[Aim of the exercise]
Report back each line of the data that contains the word "notice".

==== Dataset records ====

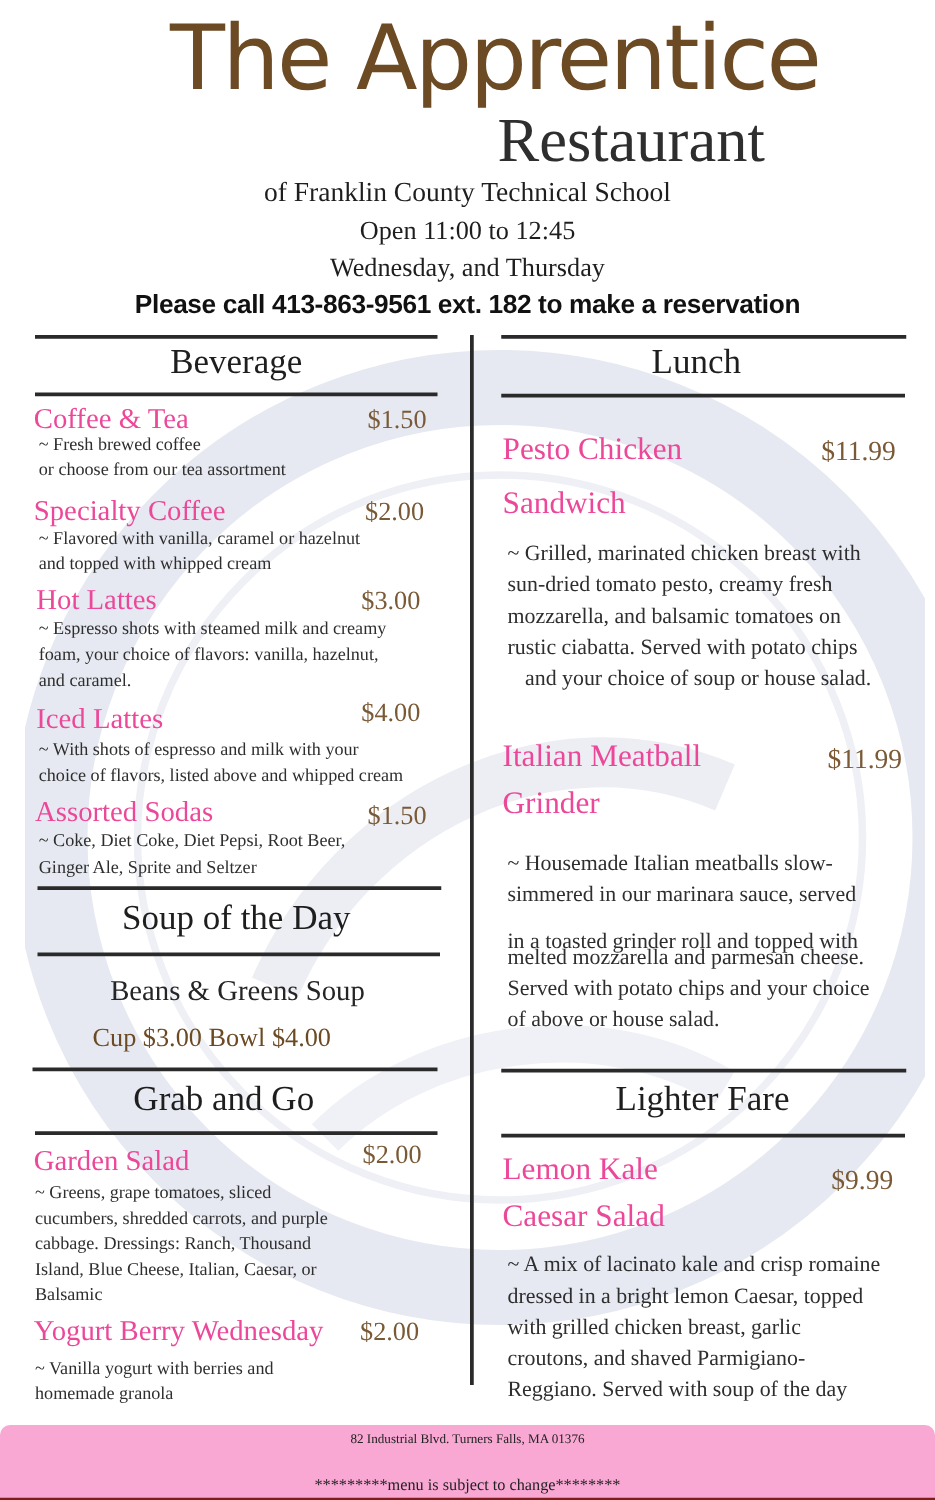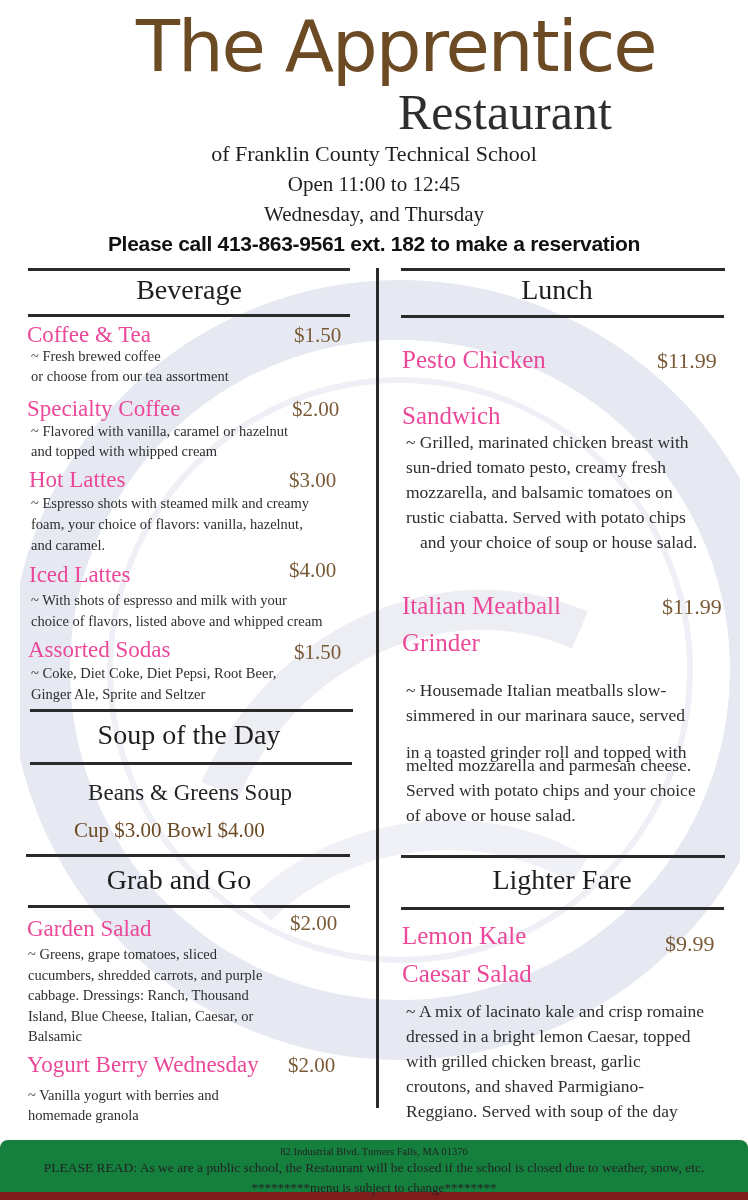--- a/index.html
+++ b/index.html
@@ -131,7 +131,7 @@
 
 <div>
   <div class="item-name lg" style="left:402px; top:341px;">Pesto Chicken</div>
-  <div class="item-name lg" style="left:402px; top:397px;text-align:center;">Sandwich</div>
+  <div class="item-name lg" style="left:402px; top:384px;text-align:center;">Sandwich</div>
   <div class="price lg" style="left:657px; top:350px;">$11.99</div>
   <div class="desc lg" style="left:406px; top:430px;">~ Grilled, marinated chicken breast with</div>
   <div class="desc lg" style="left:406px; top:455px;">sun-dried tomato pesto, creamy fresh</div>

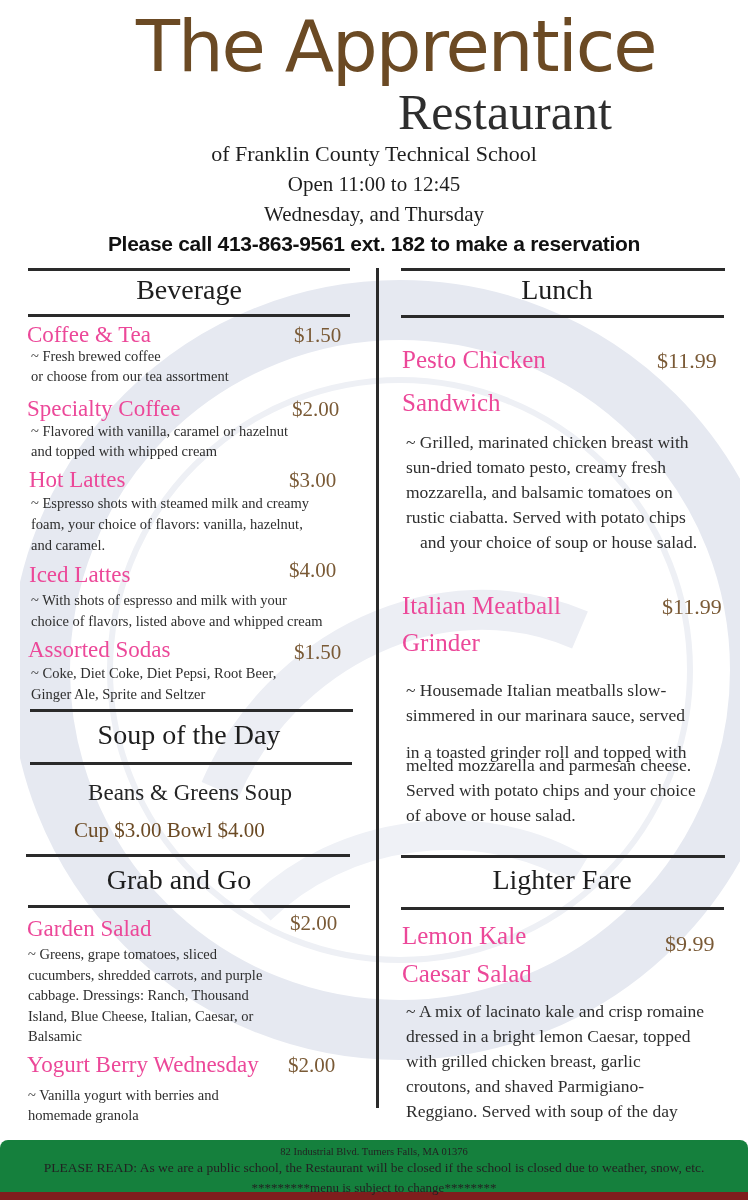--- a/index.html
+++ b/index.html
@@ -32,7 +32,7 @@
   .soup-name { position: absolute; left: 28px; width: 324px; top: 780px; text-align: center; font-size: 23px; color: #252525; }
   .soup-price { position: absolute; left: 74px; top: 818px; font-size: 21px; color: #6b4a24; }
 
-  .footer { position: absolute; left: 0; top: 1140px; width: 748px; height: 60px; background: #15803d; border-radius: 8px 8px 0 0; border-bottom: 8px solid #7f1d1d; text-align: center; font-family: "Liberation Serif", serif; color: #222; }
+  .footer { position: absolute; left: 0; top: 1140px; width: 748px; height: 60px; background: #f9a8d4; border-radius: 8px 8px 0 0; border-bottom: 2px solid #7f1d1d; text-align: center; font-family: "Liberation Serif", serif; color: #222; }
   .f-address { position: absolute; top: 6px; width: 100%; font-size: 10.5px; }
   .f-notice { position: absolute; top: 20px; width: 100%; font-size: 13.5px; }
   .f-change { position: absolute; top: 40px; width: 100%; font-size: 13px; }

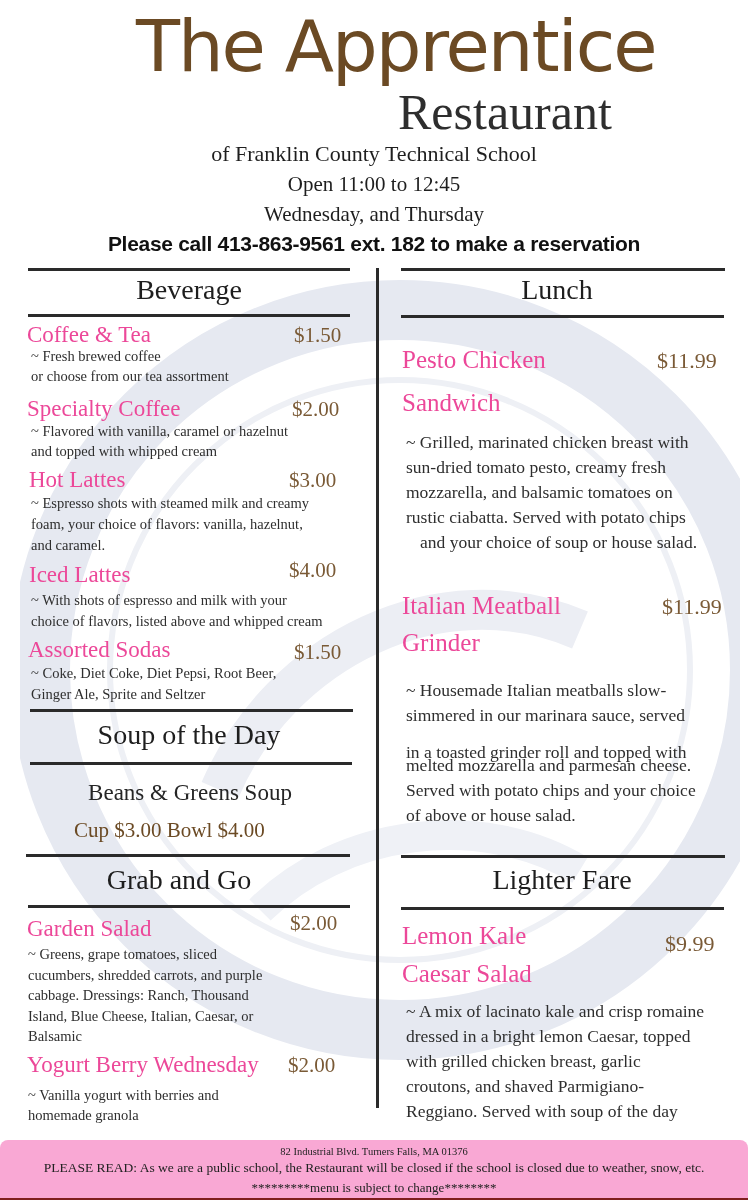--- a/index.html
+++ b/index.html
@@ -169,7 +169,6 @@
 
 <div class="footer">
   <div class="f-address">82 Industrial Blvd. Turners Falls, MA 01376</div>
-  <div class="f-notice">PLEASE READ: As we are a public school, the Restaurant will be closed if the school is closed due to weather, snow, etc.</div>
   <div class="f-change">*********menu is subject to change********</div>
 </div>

====

[Solution below]
   .f-notice { position: absolute; top: 20px; width: 100%; font-size: 13.5px; }
-  <div class="f-notice">PLEASE READ: As we are a public school, the Restaurant will be closed if the school is closed due to weather, snow, etc.</div>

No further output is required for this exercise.